Die Saison 2012, war für die erste Triathlon Saison, sehr erfolgreich. 6x 1.Platz, 1x 2.Platz, 1x 3.Platz. Besser kann man seine erste Saison gar nicht beenden. Doch hinter jeder dieser Platzierungen steckt sehr viel Arbeit und Ehrgeiz.

Der erste Wettkampf dieses Jahr war der Fischinger Cross Duathlon. Dort habe ich den ersten großen Irrtum gehabt: Duathlon ist um einiges härter als Triathlon. Ein Wunder, dass ich mich dort so gut behaupten konnte. 2 Wochen später gings zum ersten Triathlon am Römersee, wo ich die Saison einläuten wollte. Jedoch passierte mir dort der nächste Irrtum: Man braucht sich ein Rennen NICHT einteilen. Geschwommen bin ich total auf Reserve – Radgefahren ohne Biss um die Beine zu schonen – aber dann doch nicht wirklich frisch in den Lauf gegangen. Also habe ich die nächsten 2 Wettkämpfe nicht mehr so viel taktiert, bis Kitzbühel kam. Der 1. Höhepunkt dieses Jahr und die Form hat gestimmt. Ich habe mir eine gute Taktik parat gelegt: Schwimmen: dranbleiben – Radfahren: Windschatten zur Gänze ausnutzen – Laufen: alles was geht!!! Die Realität hat aber etwas anders ausgesehen: Schwimmen: dranbleiben sehr schwierig – Radfahren: Windschatten und alles was geht – Laufen: Überraschung!! Beine perfekt und gut brauchbar für den Lauf!! Die nächsten Wettkämpfe habe ich genauso gemacht. Bilanz: 1. Platz in Linz, 4. Platz in Obertrum (bei enorm gutem internationalen Starterfeld) und 1. Platz beim WEM in Litschau. Die Taktik war einfach: Keine Taktik, jede Disziplin alles geben und routinierte und schnelle Wechsel machen. Doch jetzt kamen die Olympischen Distanzen. Musste dort eine andere Taktik her? Ist eben doch das doppelte einer Sprint Distanz. Nein, keine Taktik! Alles geben lautet die Devise. Dadurch konnte ich auch die letzten 2 Wettkämpfe für mich entscheiden.

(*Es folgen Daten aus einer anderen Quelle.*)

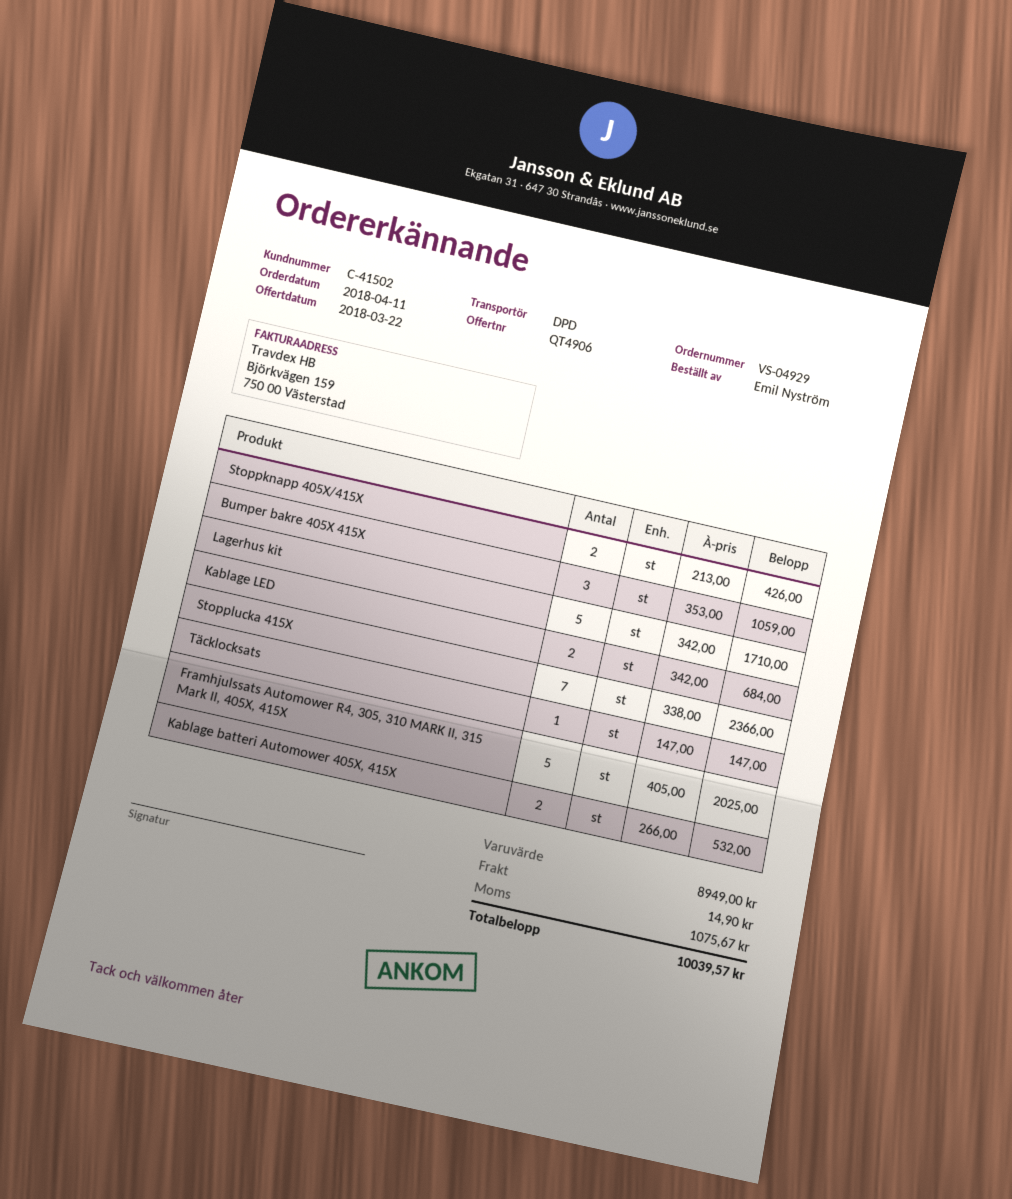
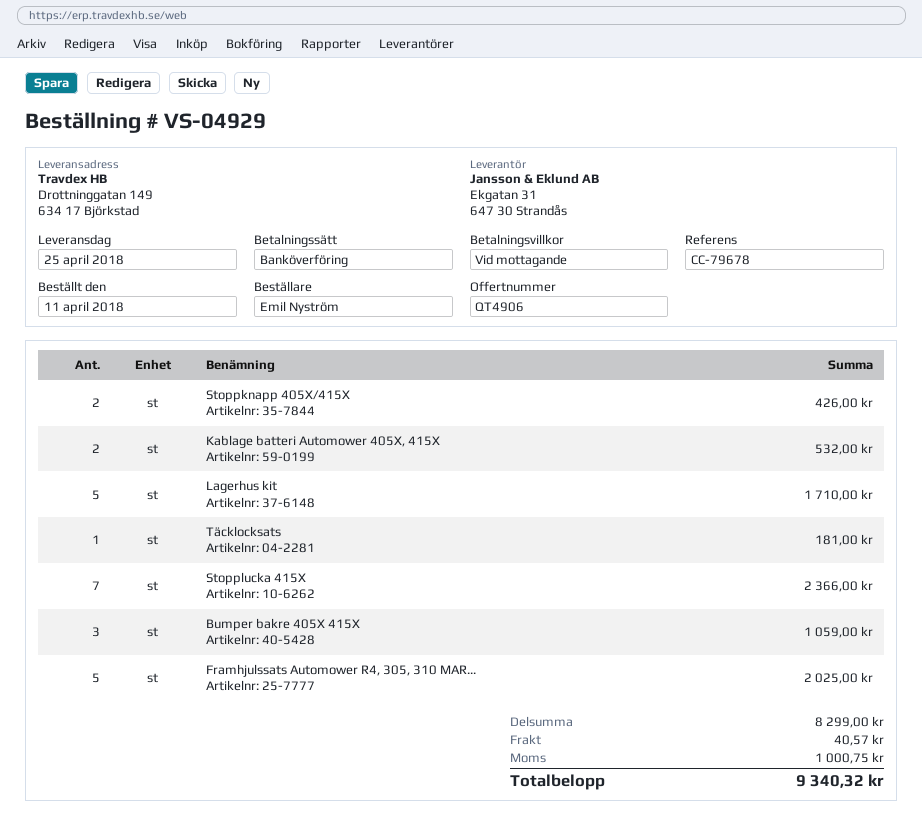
Kablage LED: 2 for 684.00 -> none
Täcklocksats: 1 for 147.00 -> 1 for 181.00
subtotal: 8949.00 -> 8299.00
shipping: 14.90 -> 40.57
tax: 1075.67 -> 1000.75
total: 10039.57 -> 9340.32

Jedoch kommen solche Leistungen nicht von ungefähr. Mehrere Faktoren müssen zusammenspielen. Familie, Training, Material – Das sind die größten Gruppen.

Die Familie ist dabei aber das wichtigste. Ohne sie geht gar nichts. Dadurch, dass man im Triathlon 3 Disziplinen parallel trainieren muss, ist ein gutes Zeitmanagement gefragt und ein familiäres Umfeld, das dieses zulässt und unterstützt. (so wie meine Eltern das tun!) Sonst geht sich der 2. Punkt, Training, in keinster Weise aus.

Weiters muss das Training auf einen persönlich abgestimmt sein. Daher macht es keinen Sinn einen Monsterplan von beispielsweise Jan Frodeno runterzutrainieren. Mit so was macht man nur seinen Körper kaputt. Aber fürs Training braucht es auch die geeignete Infrastruktur. Über die Wintermonate nutze ich so oft es geht das Happyland für Schwimmeinheiten, das Holmes Place Hütteldorf für Indoor Training und Krafttraining und vor allem aber den Wiener Wald für die Lauf Grundlagen Einheiten.

Im Sommer sieht das ganze etwas anders aus. Schwimmen gehe ich ins Kongressbad mit 50m Pool. Radgefahren wird meistens über den Exelberg und dann von dort, je nach Training, wähle ich die geeignete Route. Beim Laufen nutze ich weiterhin den Wiener Wald für die Grundlage und die Marswiese für schnelle Laufintervalle auf der Bahn.

Das sind perfekte Bedingungen um ein Training erfolgreich zu absolvieren!